Понтий Пилат недооценил первосвященника Иудеи, возможностей его родственников и приближенных, хотя часто сталкивался с весомыми результатами их деятельности.
Могущественный садддукейский клан недолюбливали как иудеи, так и римляне. За полтора десятка лет до описываемых событий первосвященник Анна (Ханан бен Шет) был смещен римлянами. Избавиться от соперника таким простым способом не удалось. Анна продолжал незримо править Иудеей через многочисленных родственников, нынешний первосвященник – Каиафа – приходился Анне зятем. Прежний владыка душ настолько явно и часто исполнял обязанности Каиафы, что иудеи часто говорили «наши первосвященники», хотя эту должность по закону обязан исполнять один человек.

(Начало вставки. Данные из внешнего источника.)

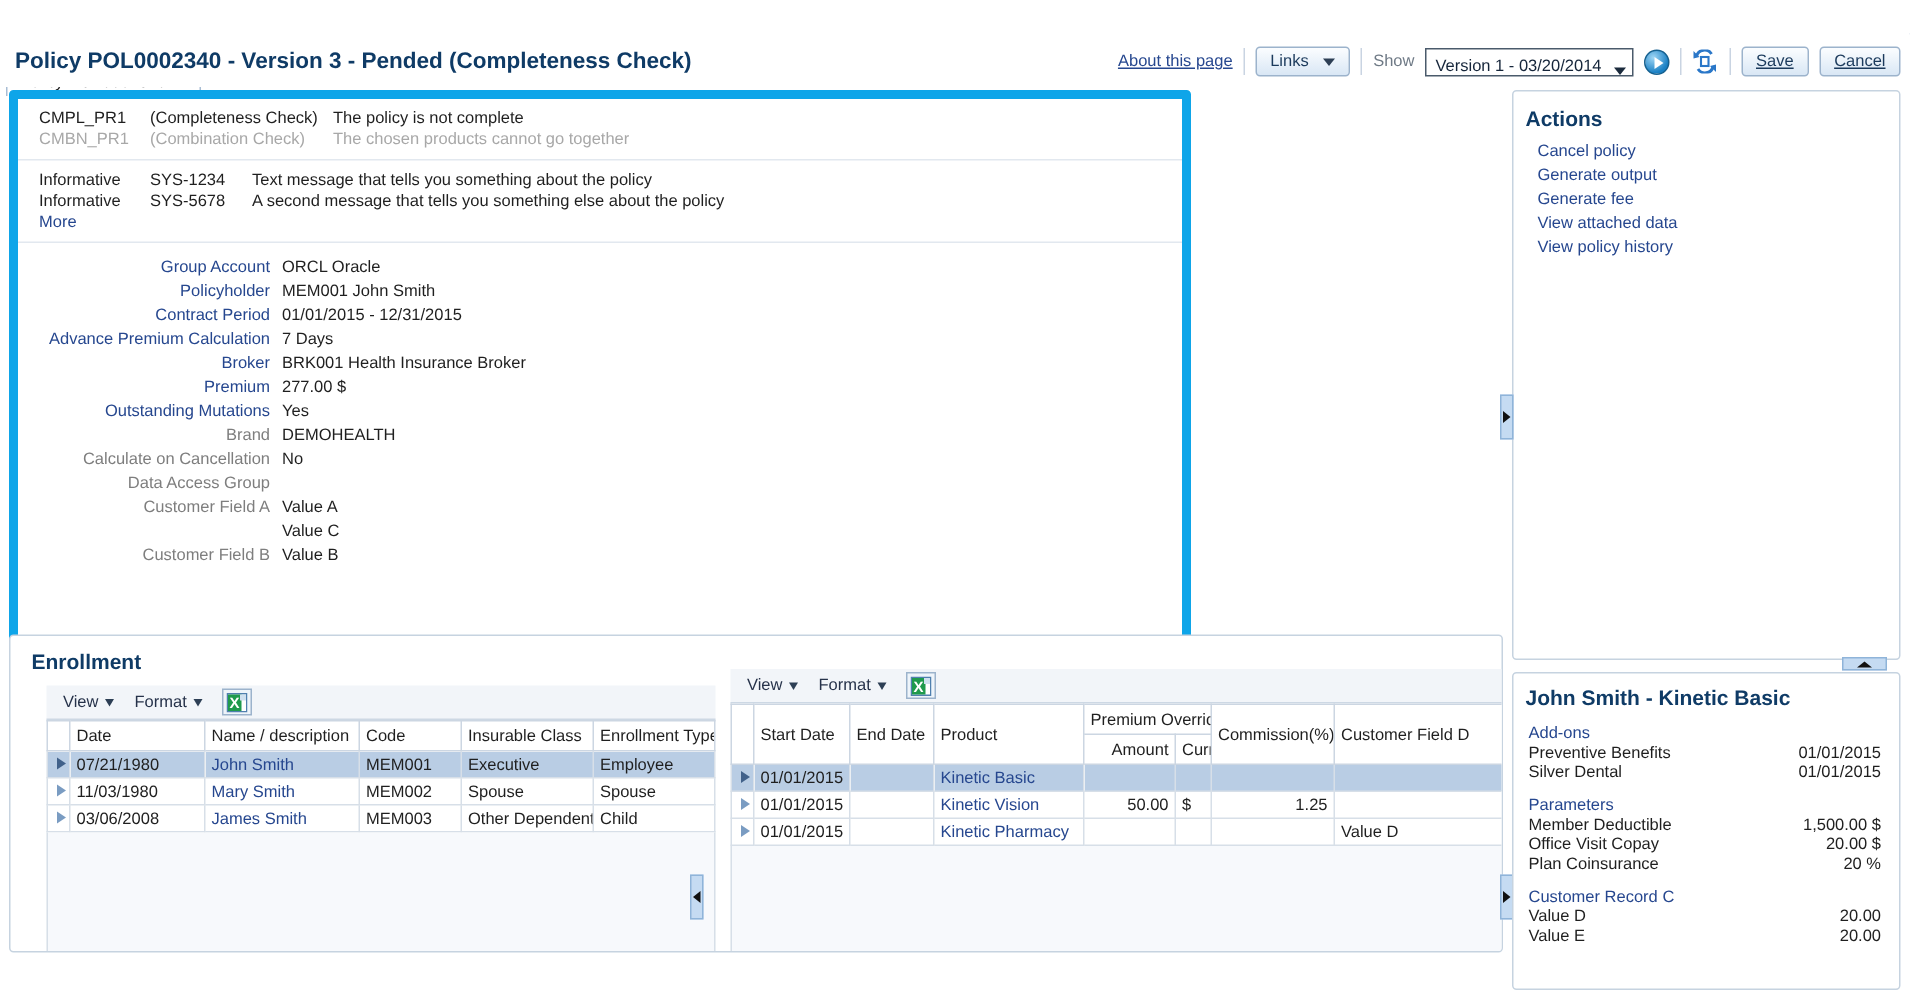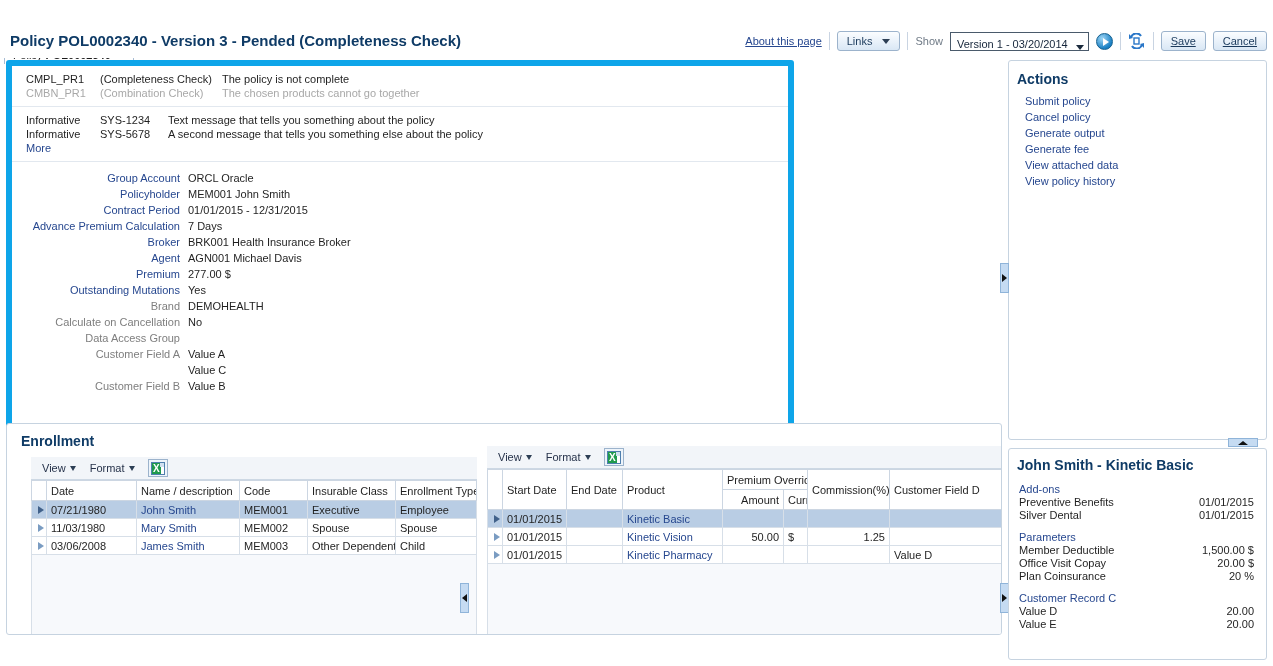"Submit policy" a.action-link { html: <a>Submit policy</a> -> none }
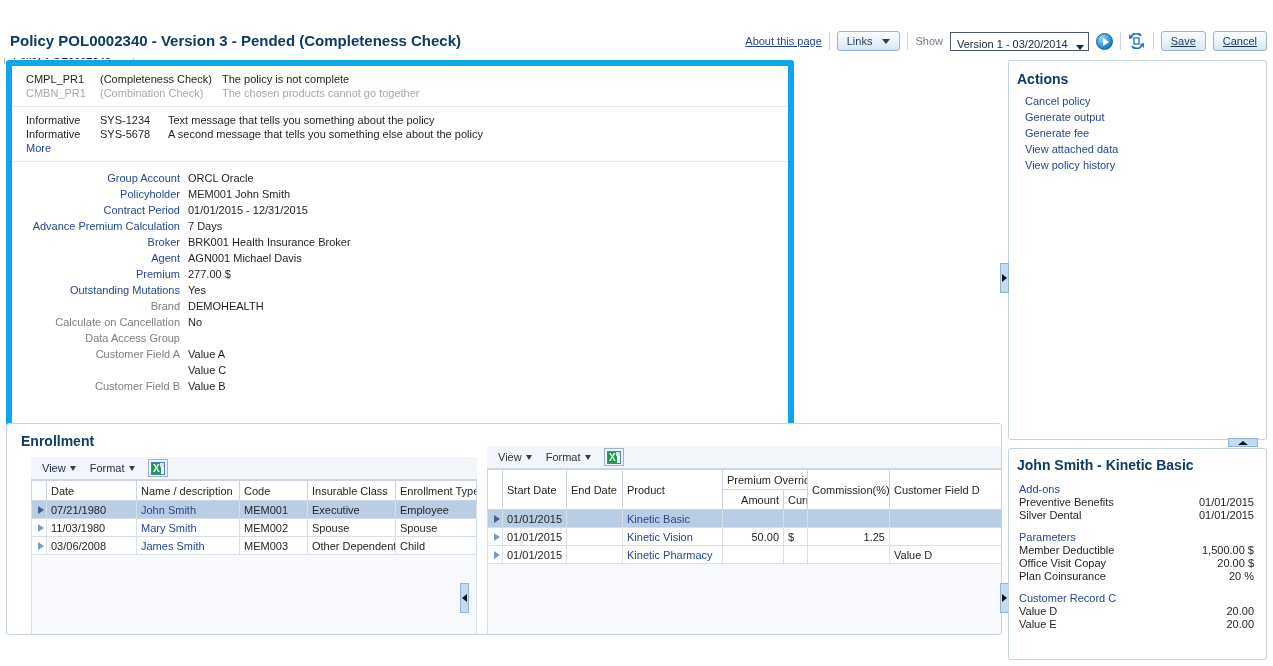"Agent" div.drow { html: <div> <span>Agent</span> <span>AGN001 Michael Davis</span> </div> -> none }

Схваченного с помощью предательства Иисуса судил Малый Синедрион, состоявший из 23 человек. Священники и старейшины – все они принадлежали к клану саддукеев. Не было даже фарисеев. Хотя последние также были бы рады избавиться от нового проповедника, но слишком уж щекотливый вопрос решался. А все важное привык решать сам Анна в тесном кругу приближенных.
И среди единомышленников Анны были колеблющиеся, имелись и те, кто испытывал к Иисусу искреннюю симпатию. Не только свое мнение выразил признанный знаток священных текстов и толкований их:
– Слишком много пророков было не узнано нашими предками, с ними обходились хуже, чем с врагами, – горестно промолвил Давид. – А потом народ платил за свою глупость страшную цену. Жестокие завоеватели гоняли иудеев по необъятной земле, словно листья дерева, сорванные ураганом. Наш храм лежал в руинах, за грехи наши Бог допустил и это ужасное действо. А потому иудейский закон стал гораздо добрее к мессиям, которые часто являются на нашу землю, которую Бог не оставляет без своего покровительства. Мы не можем отправить на смерть даже лжемессию, если он искренне верит в то, что он послан Богом. Только если суд докажет, что человек сознательно обманывает и вводит в заблуждение иудеев, – тот заслуживает расплаты: «Если кто-то скажет от Имени Моего, а Я ему этого не говорил, подлежит смерти».
Возражение было произнесено неуверенно, – не потому что старец сомневался в своей правоте, но потому, что всемогущий Анна думал по-иному, и это видели все.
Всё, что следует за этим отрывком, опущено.